> _What you have to do_
What this exercise needs is every entry restated as written, with no pictures.

> _Supplied material_
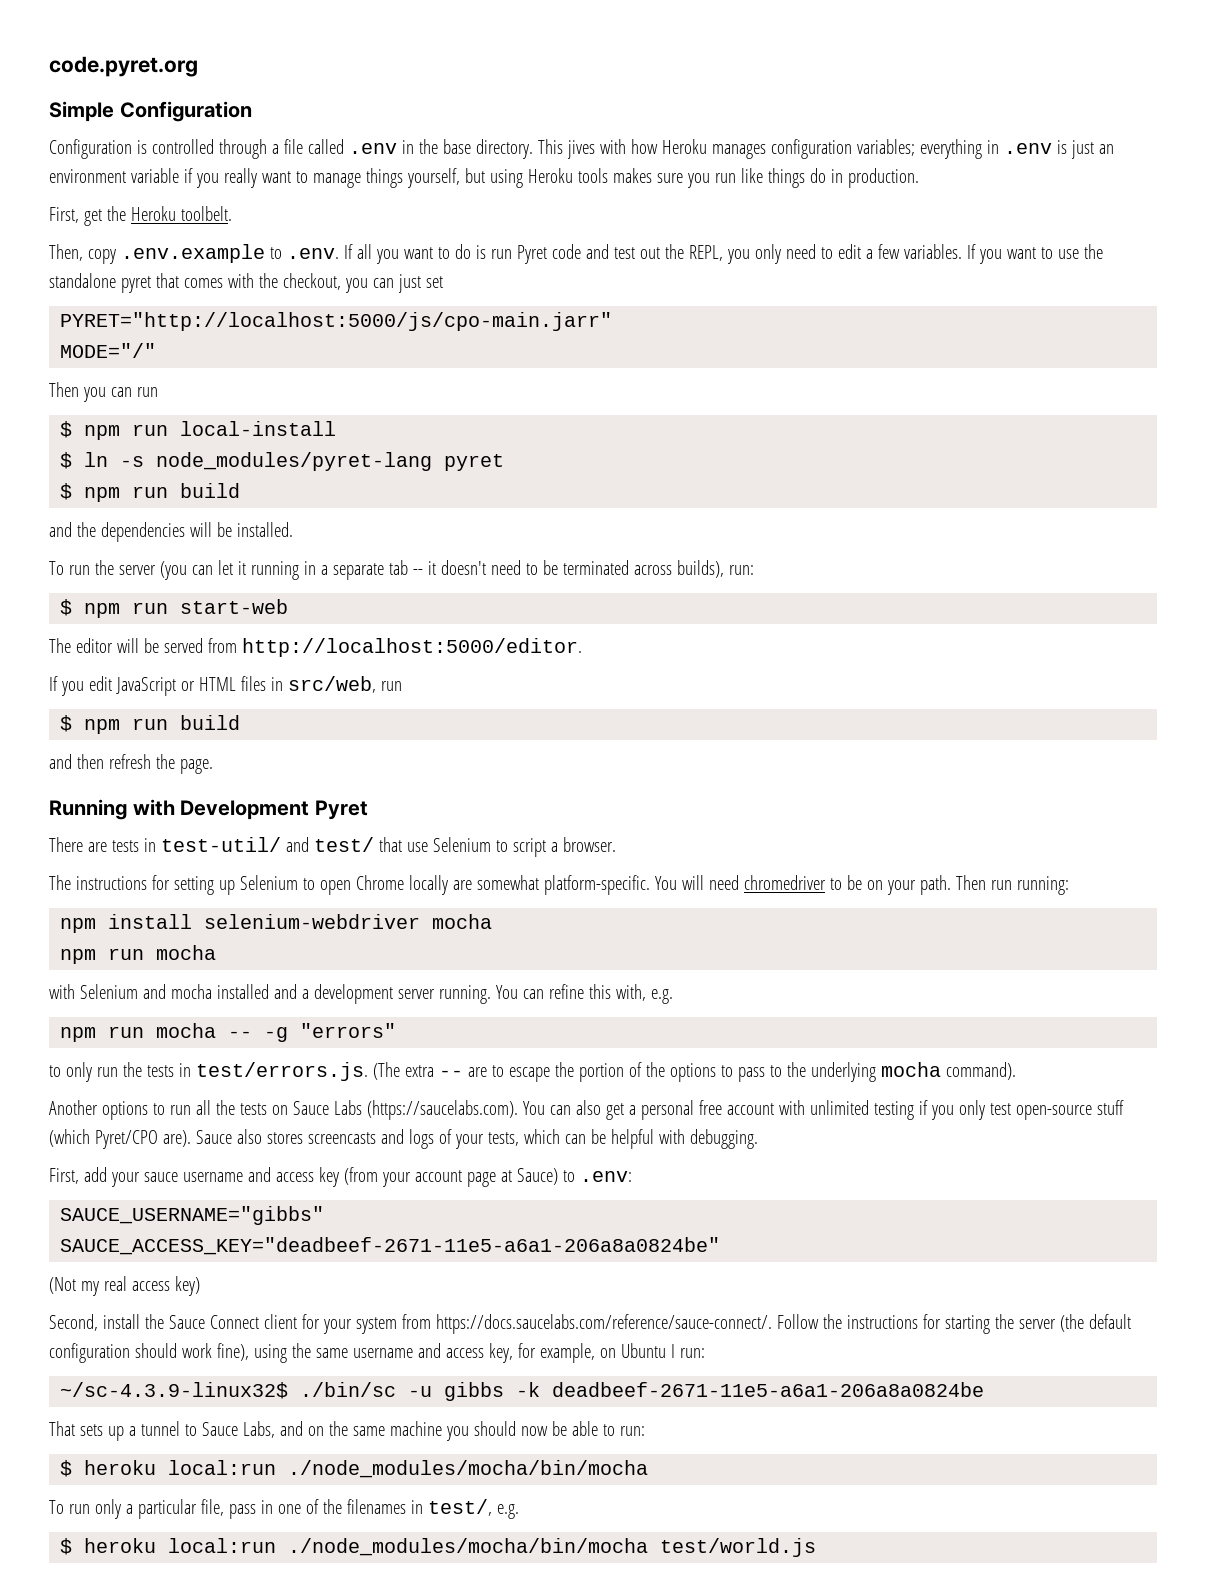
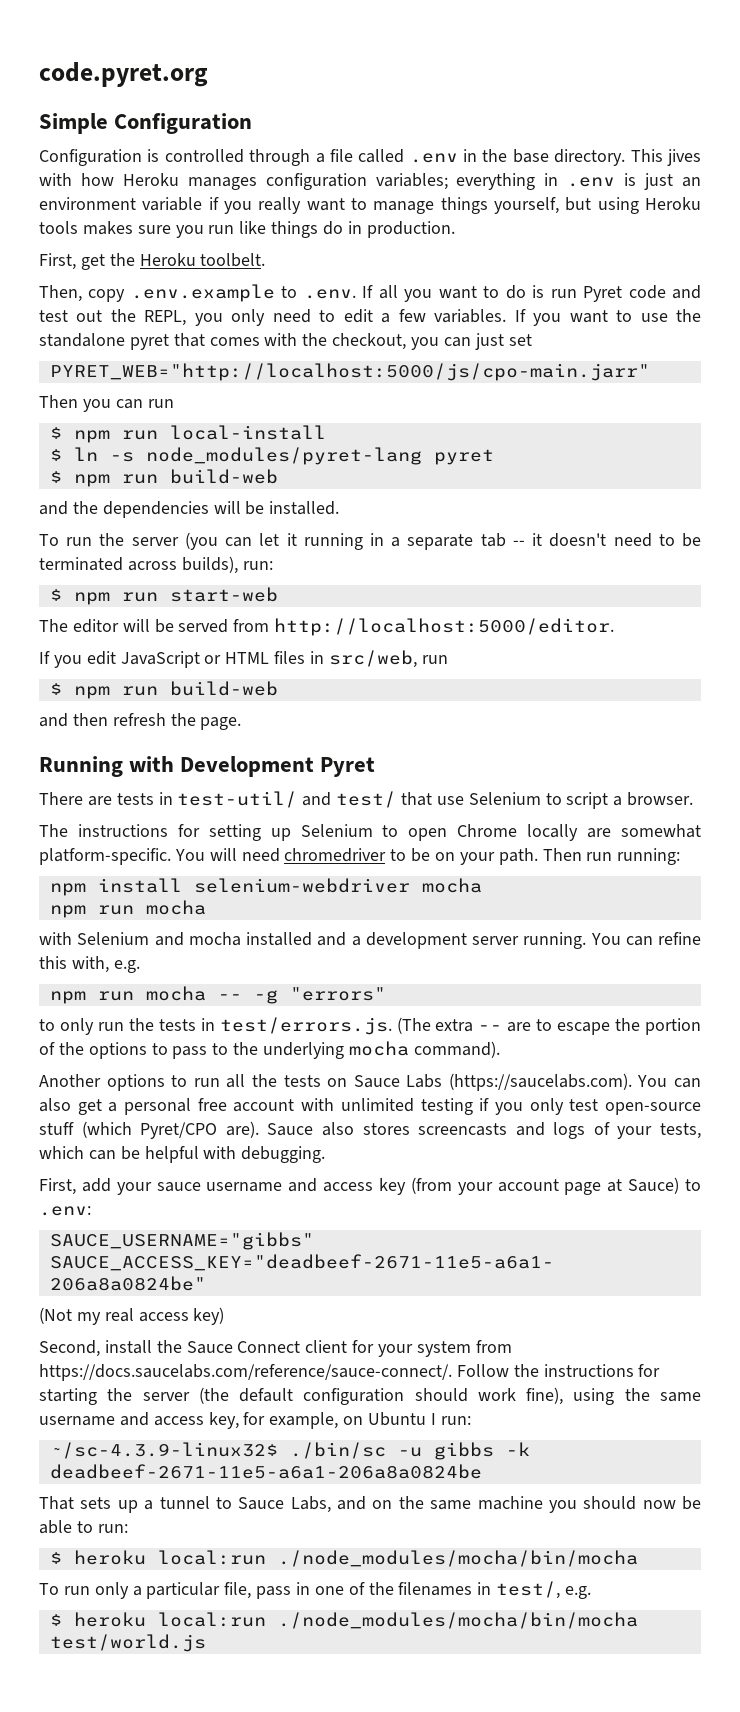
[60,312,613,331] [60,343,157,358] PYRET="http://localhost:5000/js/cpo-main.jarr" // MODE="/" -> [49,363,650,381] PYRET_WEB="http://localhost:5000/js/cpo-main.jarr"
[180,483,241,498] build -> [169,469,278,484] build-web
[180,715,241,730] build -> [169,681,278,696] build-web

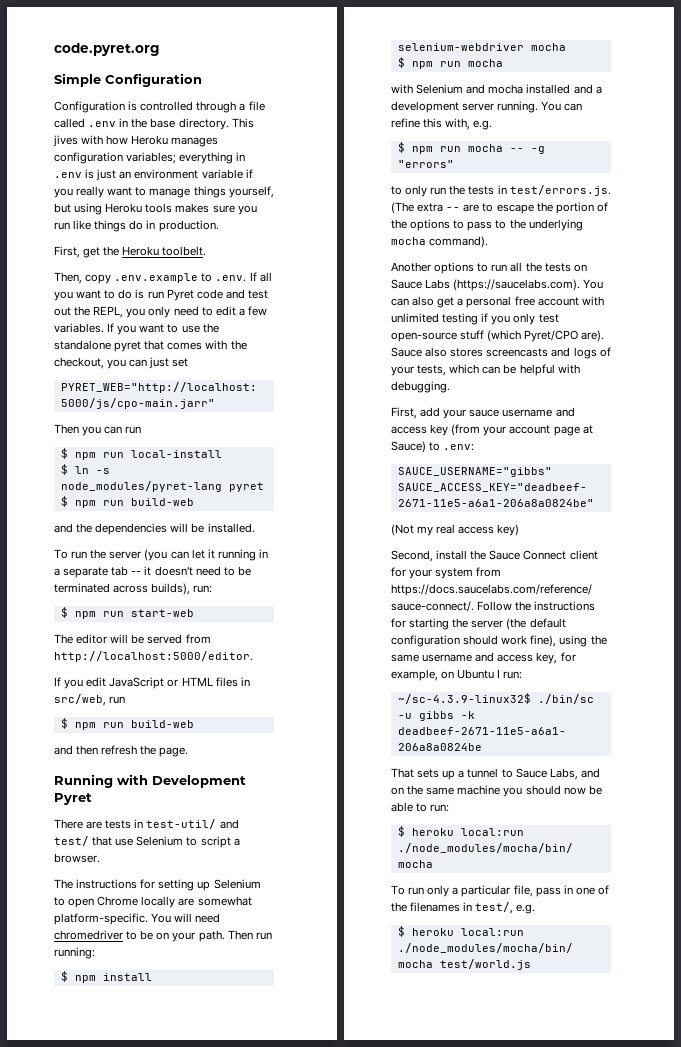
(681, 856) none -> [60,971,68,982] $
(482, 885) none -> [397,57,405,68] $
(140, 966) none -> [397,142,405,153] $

> _Output below_
[60,312,613,331] [60,343,157,358] PYRET="http://localhost:5000/js/cpo-main.jarr" // MODE="/" -> [49,363,650,381] PYRET_WEB="http://localhost:5000/js/cpo-main.jarr"
[180,483,241,498] build -> [169,469,278,484] build-web
[180,715,241,730] build -> [169,681,278,696] build-web

(681, 856) none -> [60,971,68,982] $
(482, 885) none -> [397,57,405,68] $
(140, 966) none -> [397,142,405,153] $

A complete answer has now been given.